Since Gerrit 3.x NoteDb replaced the SQL database and all metadata is now stored in Git.

Overview

Developers create one or more changes on their local desktop system, then upload them for review to Gerrit using the standard git push command line program, or any GUI which can invoke git push on behalf of the user. Authentication and data transfer are handled through SSH. Users are authenticated by username and public/private key pair, and all data transfer is protected by the SSH connection and Git’s own data integrity checks.

Each Git commit created on the client desktop system is converted into a unique change record which can be reviewed independently. Change records are stored in NoteDb.

A summary of each newly uploaded change is automatically emailed to reviewers, so they receive a direct hyperlink to review the change on the web. Reviewer email addresses can be specified on the git push command line, but typically reviewers are automatically selected by Gerrit by identifying users who have change approval permissions in the project.

Reviewers use the web interface to read the side-by-side or unified diff of a change, and insert draft inline/file comments where appropriate. A draft comment is visible only to the reviewer, until they publish those comments. Published comments are automatically emailed to the change author by Gerrit, and are CC’d to all other reviewers who have already commented on the change.
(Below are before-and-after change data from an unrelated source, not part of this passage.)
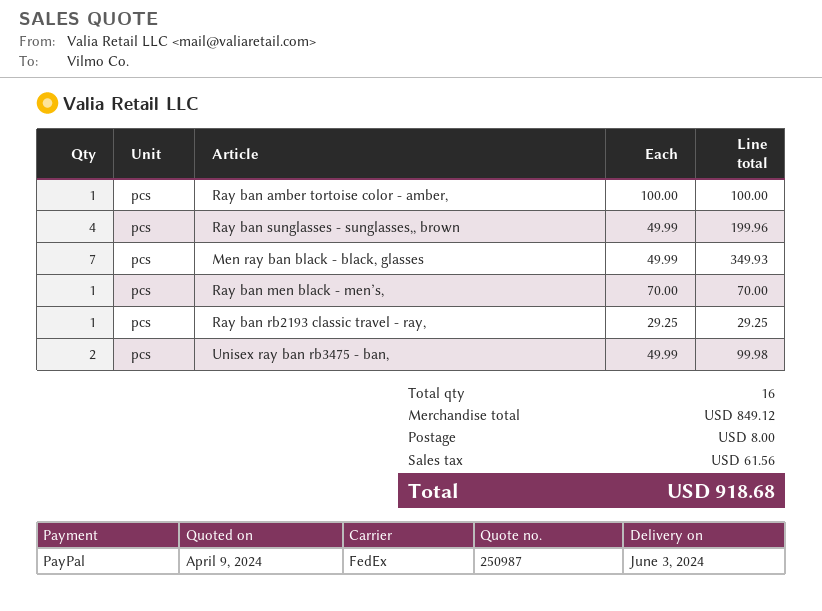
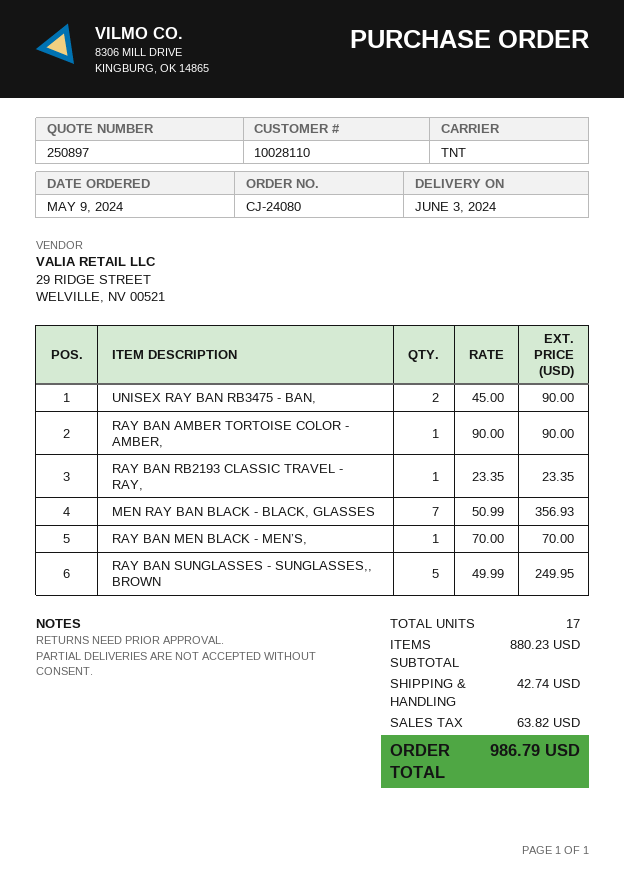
quote number: 250987 -> 250897
shipping method: FedEx -> TNT
Ray ban amber tortoise color - amber,: 1 x 100.00 = 100.00 -> 1 x 90.00 = 90.00
Ray ban sunglasses - sunglasses,, brown: 4 x 49.99 = 199.96 -> 5 x 49.99 = 249.95
Men ray ban black - black, glasses: 7 x 49.99 = 349.93 -> 7 x 50.99 = 356.93
Ray ban rb2193 classic travel - ray,: 1 x 29.25 = 29.25 -> 1 x 23.35 = 23.35
Unisex ray ban rb3475 - ban,: 2 x 49.99 = 99.98 -> 2 x 45.00 = 90.00
total quantity: 16 -> 17
subtotal: 849.12 -> 880.23
shipping: 8.00 -> 42.74
tax: 61.56 -> 63.82
total: 918.68 -> 986.79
When publishing comments reviewers are also given the opportunity to score the change, indicating whether they feel the change is ready for inclusion in the project, needs more work, or should be rejected outright. These scores provide direct feedback to Gerrit’s change submit function.
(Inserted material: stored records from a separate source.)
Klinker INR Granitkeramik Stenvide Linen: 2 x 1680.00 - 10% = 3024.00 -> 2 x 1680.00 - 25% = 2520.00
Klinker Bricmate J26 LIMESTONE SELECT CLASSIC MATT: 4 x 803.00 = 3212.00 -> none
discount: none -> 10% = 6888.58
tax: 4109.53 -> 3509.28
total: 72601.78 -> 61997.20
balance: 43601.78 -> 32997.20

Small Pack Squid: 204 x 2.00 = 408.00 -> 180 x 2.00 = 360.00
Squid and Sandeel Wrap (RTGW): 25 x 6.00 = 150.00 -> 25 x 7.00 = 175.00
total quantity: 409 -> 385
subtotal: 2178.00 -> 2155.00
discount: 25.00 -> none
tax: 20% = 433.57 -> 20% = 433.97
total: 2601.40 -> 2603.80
After a change has been scored positively by reviewers, Gerrit enables a submit button on the web interface. Authorized users can push the submit button to have the change enter the project repository. The equivalent in Subversion or Perforce would be that Gerrit is invoking svn commit or p4 submit on behalf of the web user pressing the button. Due to the way Git audit trails are maintained, the user pressing the submit button does not need to be the author of the change.

Infrastructure

End-user web browsers make HTTP requests directly to Gerrit’s HTTP server. As nearly all of the user interface is implemented through PolyGerrit, the majority of these requests are transmitting compressed JSON payloads, with all HTML being generated within the browser. Most responses are under 1 KB.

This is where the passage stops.